His father, born in Lodz, filled the living room with reproductions of paintings by Van Gogh, Modigliani and Miro. He didn’t have enough money to buy picture frames so he made them himself.
Addressing the American Friends of Tel Aviv Museum of Art on April 13 at the Pierre Hotel, Huldai said, "If my father were here he’d point to all the paintings being auctioned here and say, ‘Ron, look at those wonderful frames!’"
Huldai is chair of the Tel Aviv Museum. In his spare time he runs the city. He’s been the mayor since 1998. "For someone who loves art, it’s the best job in the world to be mayor of Israel’s center of culture, a city thriving with dance, theater, film, literature."

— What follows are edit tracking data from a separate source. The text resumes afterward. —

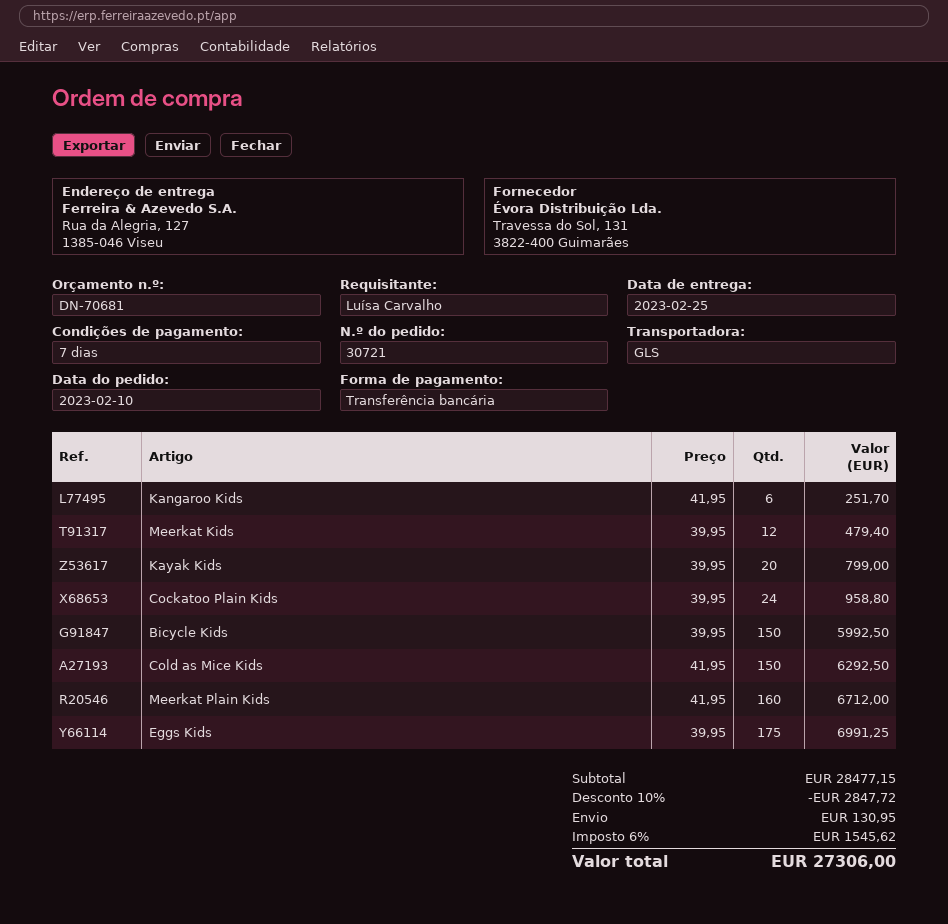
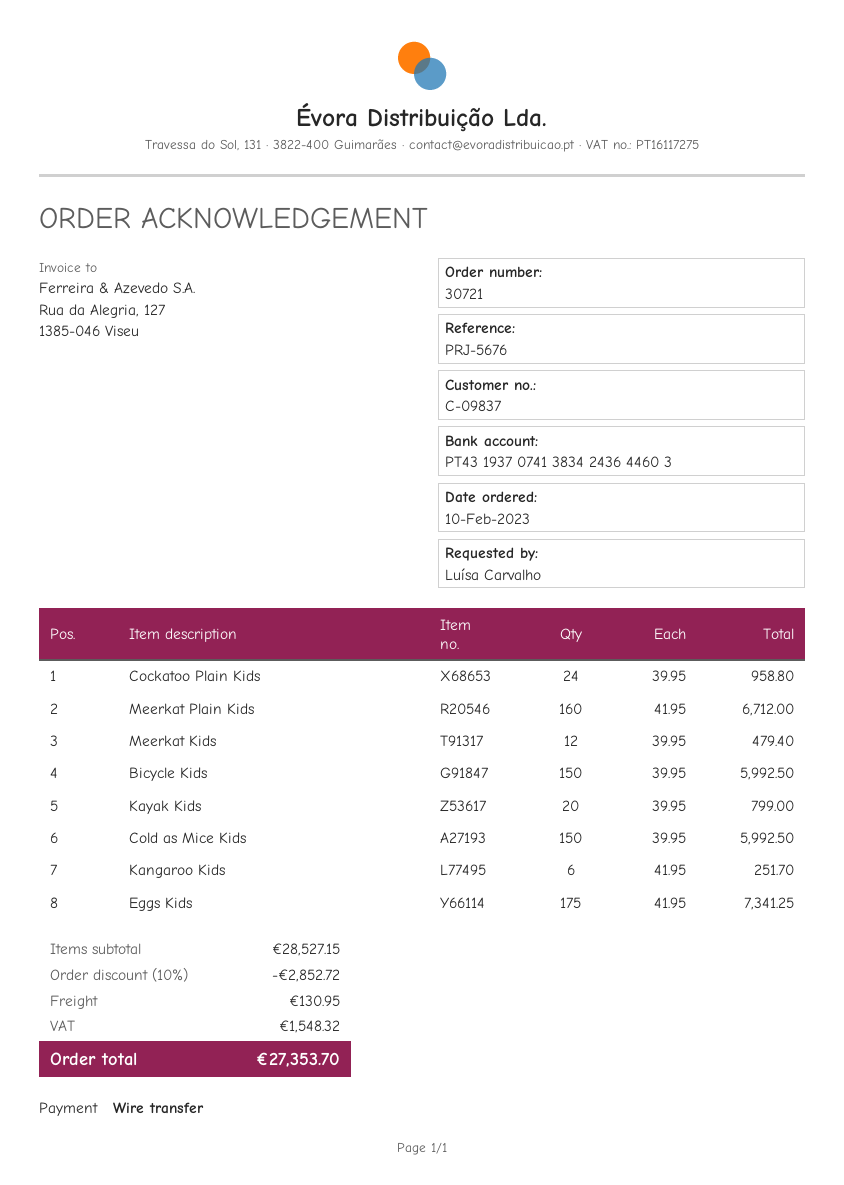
Cold as Mice Kids: 150 x 41.95 = 6292.50 -> 150 x 39.95 = 5992.50
Eggs Kids: 175 x 39.95 = 6991.25 -> 175 x 41.95 = 7341.25
subtotal: 28477.15 -> 28527.15
discount: 10% = 2847.72 -> 10% = 2852.72
tax: 1545.62 -> 1548.32
total: 27306.00 -> 27353.70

The museum was created 80 years ago when the city’s first mayor, Meir Dizengoff, opened his living room and art collection to the public. The museum relocated to its own building. In 1948 David Ben-Gurion chose to declare the independence of the State of Israel in the museum.

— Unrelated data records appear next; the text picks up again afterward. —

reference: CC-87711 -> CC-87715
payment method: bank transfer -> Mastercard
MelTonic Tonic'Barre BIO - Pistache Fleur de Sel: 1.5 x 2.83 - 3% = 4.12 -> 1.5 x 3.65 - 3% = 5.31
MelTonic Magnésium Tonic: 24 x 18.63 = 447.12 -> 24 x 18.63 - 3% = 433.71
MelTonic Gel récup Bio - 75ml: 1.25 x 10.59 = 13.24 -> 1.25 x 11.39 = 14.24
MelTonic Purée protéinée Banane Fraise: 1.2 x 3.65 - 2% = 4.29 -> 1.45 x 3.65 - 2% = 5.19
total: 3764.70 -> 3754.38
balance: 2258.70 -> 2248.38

"To us the Tel Aviv Museum is what the Liberty Bell in Philadelphia is to Americans – a place that symbolizes the birth of a nation," Huldai said.
The museum continues to expand. In October Huldai, as the museum’s chairman, will inaugurate the Herta and Paul Amir Building at a cost of $50 million. Huldai presented the couple with the Patrons of the Art Award at the dinner. Donald Sultan received the Artist of the Year Award.
To coincide with the opening of the new Tel Aviv Museum, Mayor Huldai will launch a campaign to brand Tel Aviv as a global city.
"Our strategic plan," he said, "is to position Tel Aviv as an international financial and cultural center. We will start with a Year of Art, featuring dozens of exhibitions, conferences, community projects, educational initiatives and festivities. We are sure that the Year of Art, and the Tel Aviv Museum it celebrates, will attract art lovers from around the globe."